The novel understands that no societal upheaval arrives cleanly. Progress and backlash move together. Liberation and fear become tangled. New freedoms create new tensions. That complexity gives the book real bite—it refuses easy binaries or simplistic answers.

And that’s where it feels most sharp: in its examination of autonomy.

Not autonomy as slogan, but autonomy as lived reality—messy, contested, exhilarating, and dangerous. The story interrogates what people do when long-held assumptions about gender, family, inheritance, and social order are suddenly destabilized. It explores both the possibility of reinvention and the ugliness that often erupts when power feels threatened.

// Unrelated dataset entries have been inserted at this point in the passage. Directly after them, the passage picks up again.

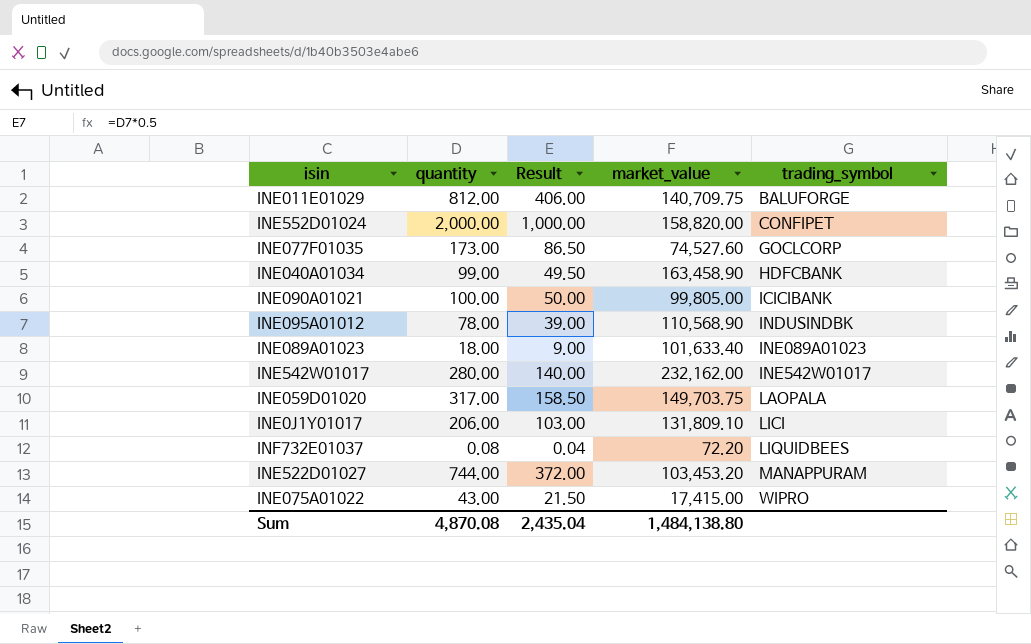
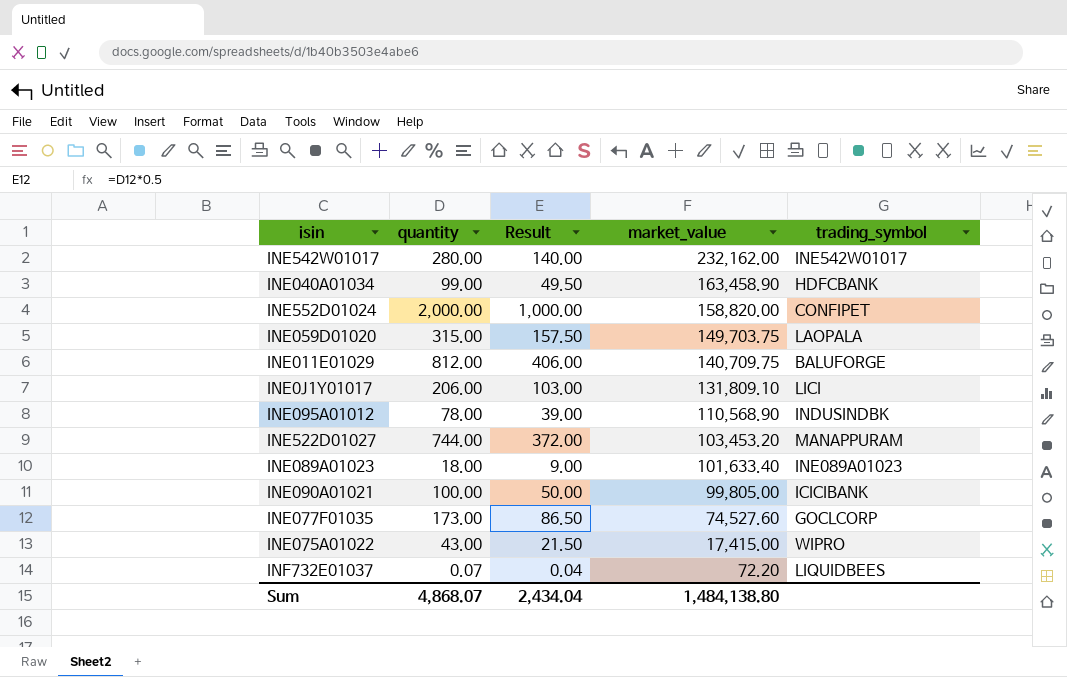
row order: trading_symbol ascending -> market_value descending
INE059D01020 | quantity: 317.00 -> 315.00
INE059D01020 | Result: 158.50 -> 157.50
INF732E01037 | quantity: 0.08 -> 0.07
Sum | quantity: 4,870.08 -> 4,868.07
Sum | Result: 2,435.04 -> 2,434.04

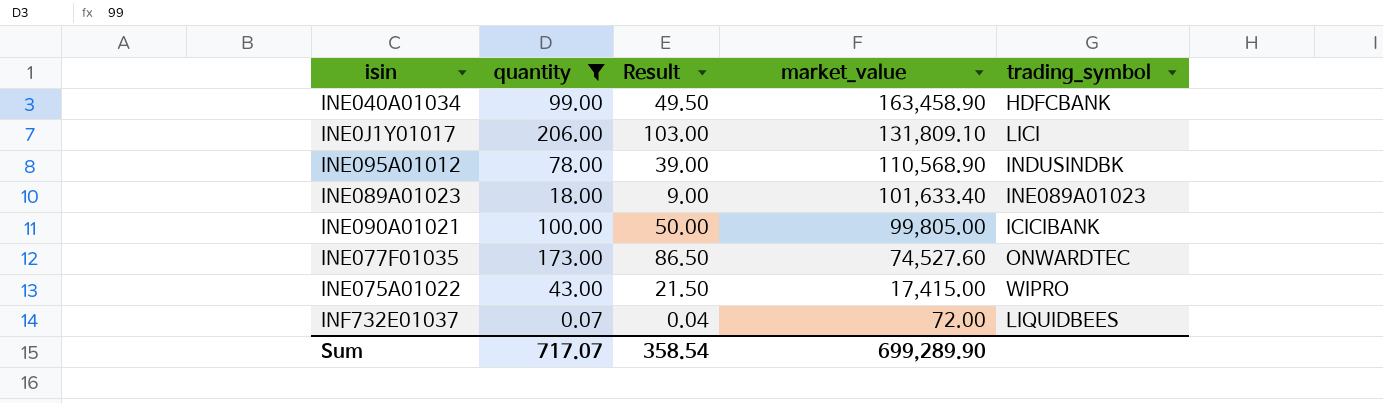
filter: none -> quantity <= 206.00
INE077F01035 | trading_symbol: GOCLCORP -> ONWARDTEC
INF732E01037 | market_value: 72.20 -> 72.00
Sum | quantity: 4,868.07 -> 717.07
Sum | Result: 2,434.04 -> 358.54
Sum | market_value: 1,484,138.80 -> 699,289.90

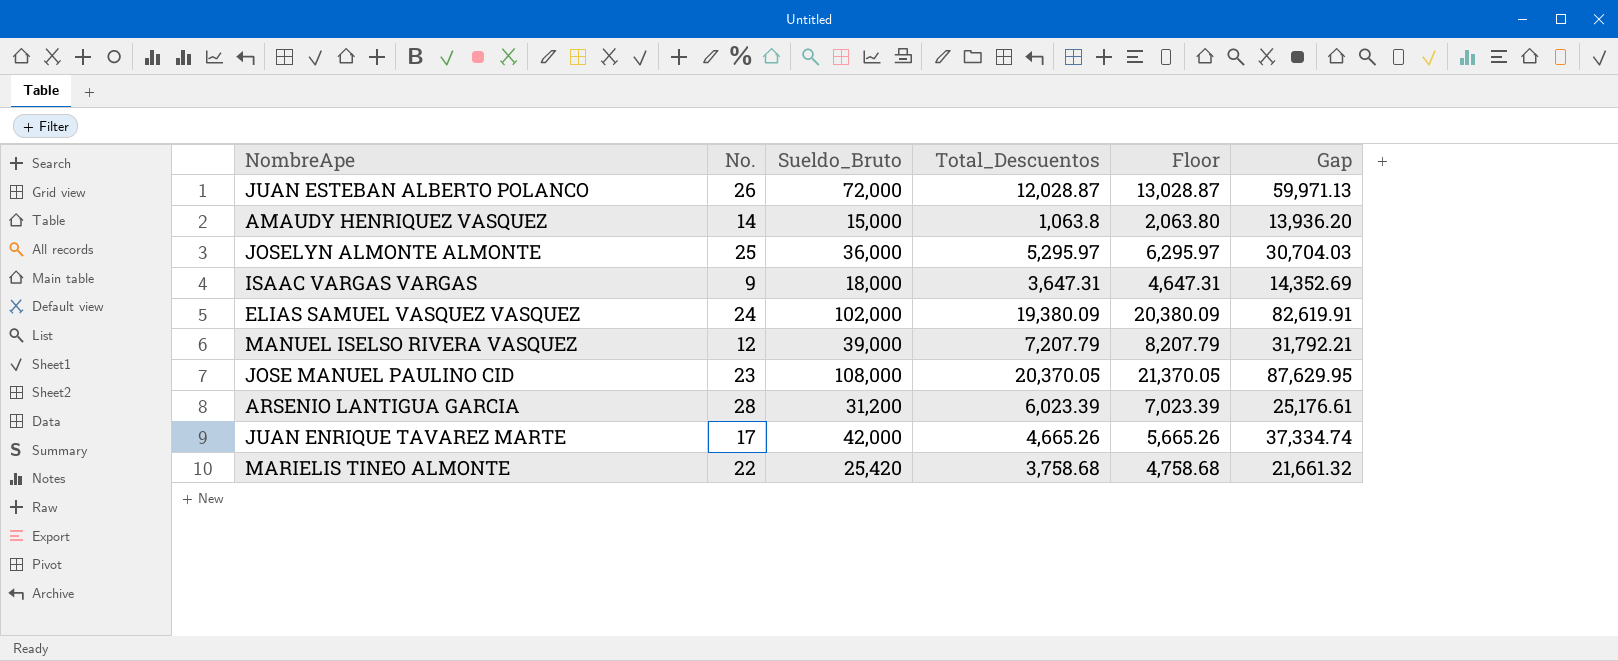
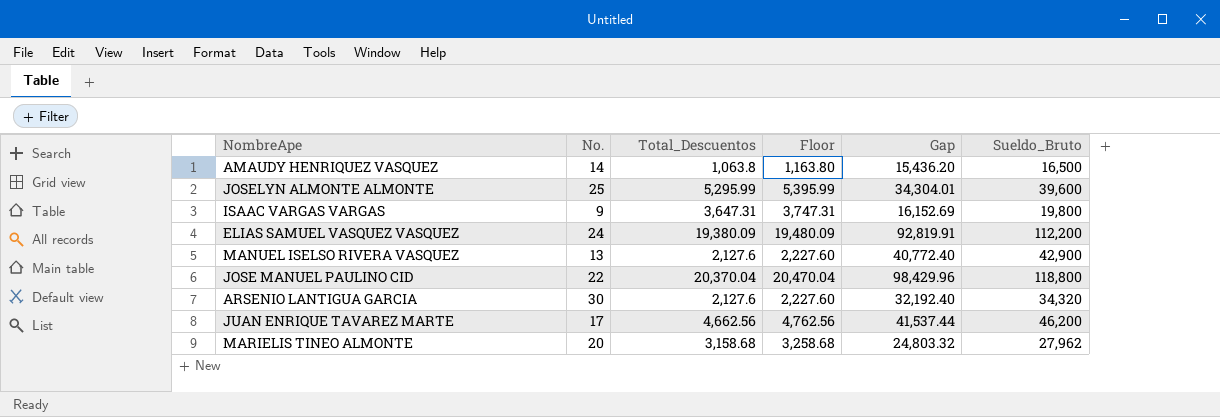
column Floor | formula: [Total_Descuentos] + 1000 -> [Total_Descuentos] + 100
column Sueldo_Bruto | position: 3 -> 6
row JUAN ESTEBAN ALBERTO POLANCO: 26 | 72,000 | 12,028.87 | 13,028.87 | 59,971.13 -> none
AMAUDY HENRIQUEZ VASQUEZ | Gap: 13,936.20 -> 15,436.20
AMAUDY HENRIQUEZ VASQUEZ | Sueldo_Bruto: 15,000 -> 16,500
JOSELYN ALMONTE ALMONTE | Total_Descuentos: 5,295.97 -> 5,295.99
JOSELYN ALMONTE ALMONTE | Gap: 30,704.03 -> 34,304.01
JOSELYN ALMONTE ALMONTE | Sueldo_Bruto: 36,000 -> 39,600
ISAAC VARGAS VARGAS | Gap: 14,352.69 -> 16,152.69
ISAAC VARGAS VARGAS | Sueldo_Bruto: 18,000 -> 19,800
ELIAS SAMUEL VASQUEZ VASQUEZ | Gap: 82,619.91 -> 92,819.91
ELIAS SAMUEL VASQUEZ VASQUEZ | Sueldo_Bruto: 102,000 -> 112,200
MANUEL ISELSO RIVERA VASQUEZ | No.: 12 -> 13
MANUEL ISELSO RIVERA VASQUEZ | Total_Descuentos: 7,207.79 -> 2,127.6
MANUEL ISELSO RIVERA VASQUEZ | Gap: 31,792.21 -> 40,772.40
MANUEL ISELSO RIVERA VASQUEZ | Sueldo_Bruto: 39,000 -> 42,900
JOSE MANUEL PAULINO CID | No.: 23 -> 22
JOSE MANUEL PAULINO CID | Total_Descuentos: 20,370.05 -> 20,370.04
JOSE MANUEL PAULINO CID | Gap: 87,629.95 -> 98,429.96
JOSE MANUEL PAULINO CID | Sueldo_Bruto: 108,000 -> 118,800
ARSENIO LANTIGUA GARCIA | No.: 28 -> 30
ARSENIO LANTIGUA GARCIA | Total_Descuentos: 6,023.39 -> 2,127.6
ARSENIO LANTIGUA GARCIA | Gap: 25,176.61 -> 32,192.40
ARSENIO LANTIGUA GARCIA | Sueldo_Bruto: 31,200 -> 34,320
JUAN ENRIQUE TAVAREZ MARTE | Total_Descuentos: 4,665.26 -> 4,662.56
JUAN ENRIQUE TAVAREZ MARTE | Gap: 37,334.74 -> 41,537.44
JUAN ENRIQUE TAVAREZ MARTE | Sueldo_Bruto: 42,000 -> 46,200
MARIELIS TINEO ALMONTE | No.: 22 -> 20
MARIELIS TINEO ALMONTE | Total_Descuentos: 3,758.68 -> 3,158.68
MARIELIS TINEO ALMONTE | Gap: 21,661.32 -> 24,803.32
MARIELIS TINEO ALMONTE | Sueldo_Bruto: 25,420 -> 27,962

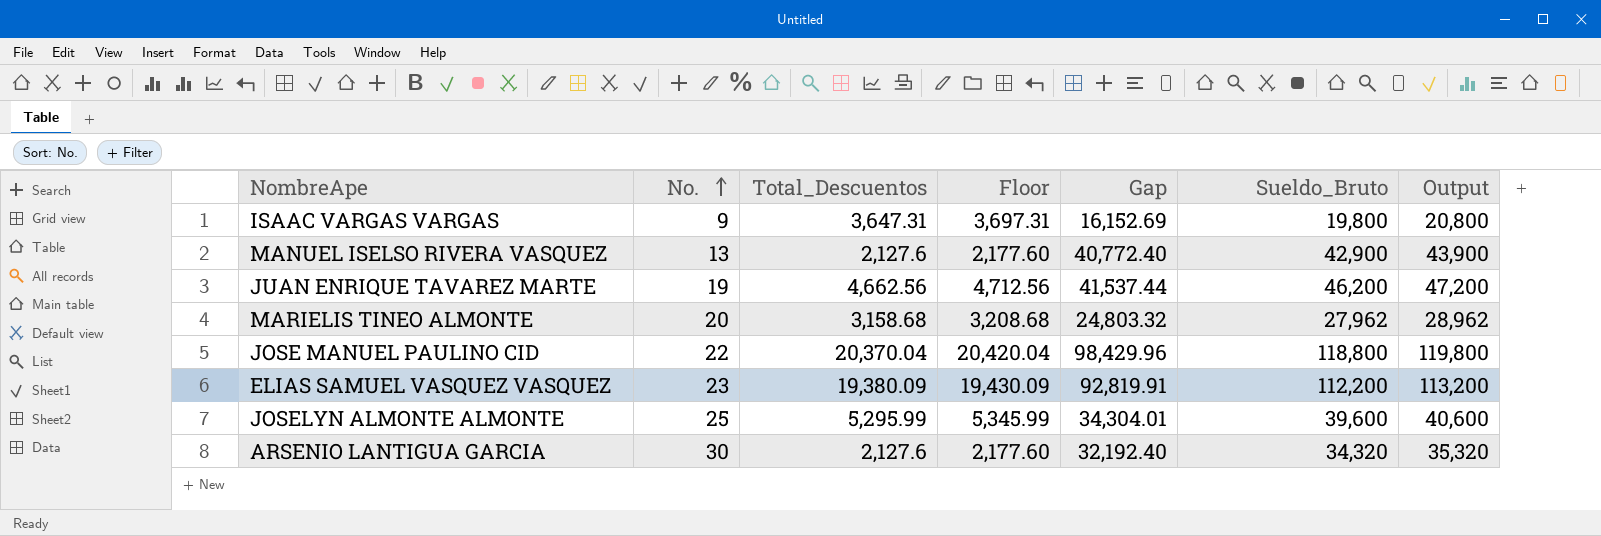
row order: none -> No. ascending
column Floor | formula: [Total_Descuentos] + 100 -> [Total_Descuentos] + 50
column Output | formula: none -> [Sueldo_Bruto] + 1000
row AMAUDY HENRIQUEZ VASQUEZ: 14 | 1,063.8 | 1,163.80 | 15,436.20 | 16,500 -> none
JUAN ENRIQUE TAVAREZ MARTE | No.: 17 -> 19
ELIAS SAMUEL VASQUEZ VASQUEZ | No.: 24 -> 23

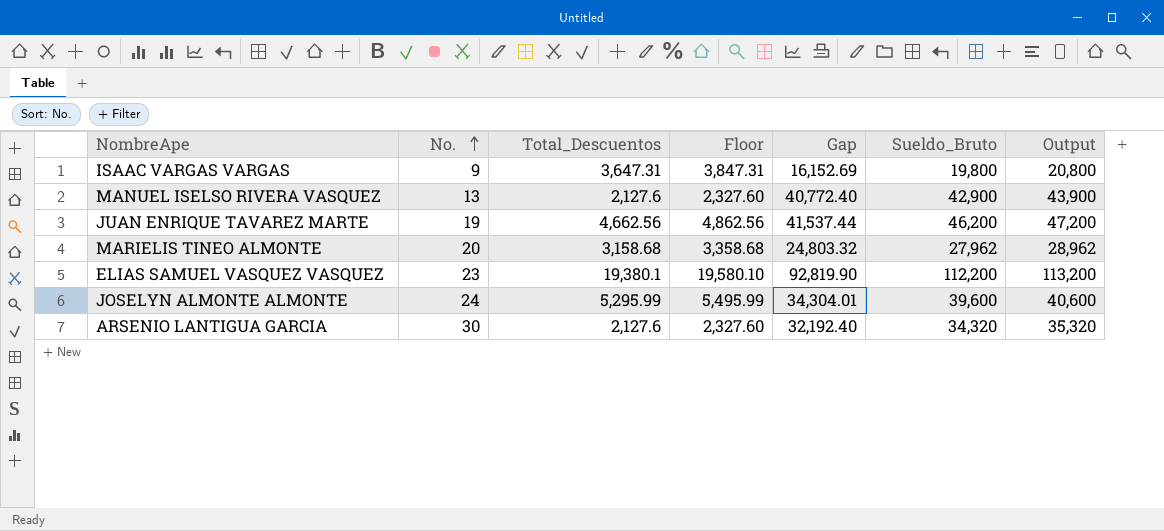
column Floor | formula: [Total_Descuentos] + 50 -> [Total_Descuentos] + 200
row JOSE MANUEL PAULINO CID: 22 | 20,370.04 | 20,420.04 | 98,429.96 | 118,800 | 119,800 -> none
ELIAS SAMUEL VASQUEZ VASQUEZ | Total_Descuentos: 19,380.09 -> 19,380.1
ELIAS SAMUEL VASQUEZ VASQUEZ | Gap: 92,819.91 -> 92,819.90
JOSELYN ALMONTE ALMONTE | No.: 25 -> 24

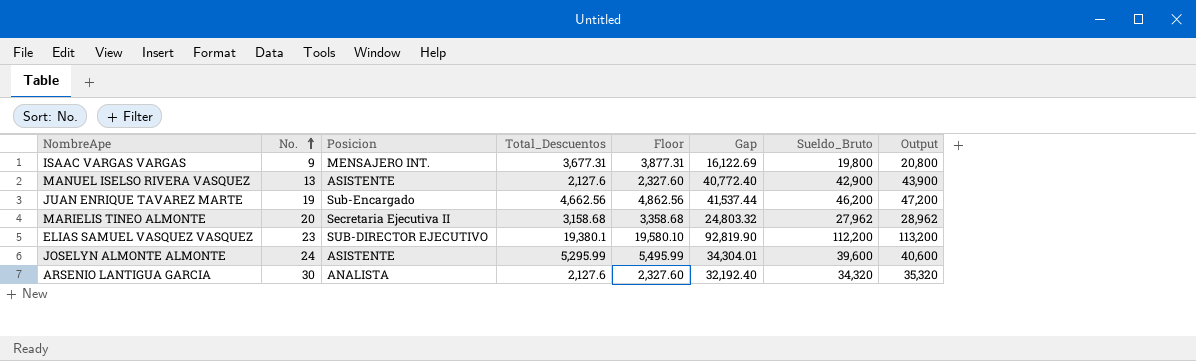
column Posicion | position: none -> 3
ISAAC VARGAS VARGAS | Total_Descuentos: 3,647.31 -> 3,677.31
ISAAC VARGAS VARGAS | Floor: 3,847.31 -> 3,877.31
ISAAC VARGAS VARGAS | Gap: 16,152.69 -> 16,122.69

The multi-perspective structure adds richness, allowing the story to feel both intimate and sweeping. You get the personal yearning, the generational consequences, and the broader historical reckoning all at once. It gives the novel the feeling of reading not just a story, but the anatomy of a cultural shift.

What lingers most is how plausible much of it feels—not in its scientific leap alone, but in its portrayal of reaction, fear, ideology, and the struggle over who gets to define the future.

Bold, unsettling, and intellectually alive, this is a thought-provoking exploration of gender, power, and self-determination that doesn’t merely imagine a different world—it asks what humanity might become when the old one is forced to change.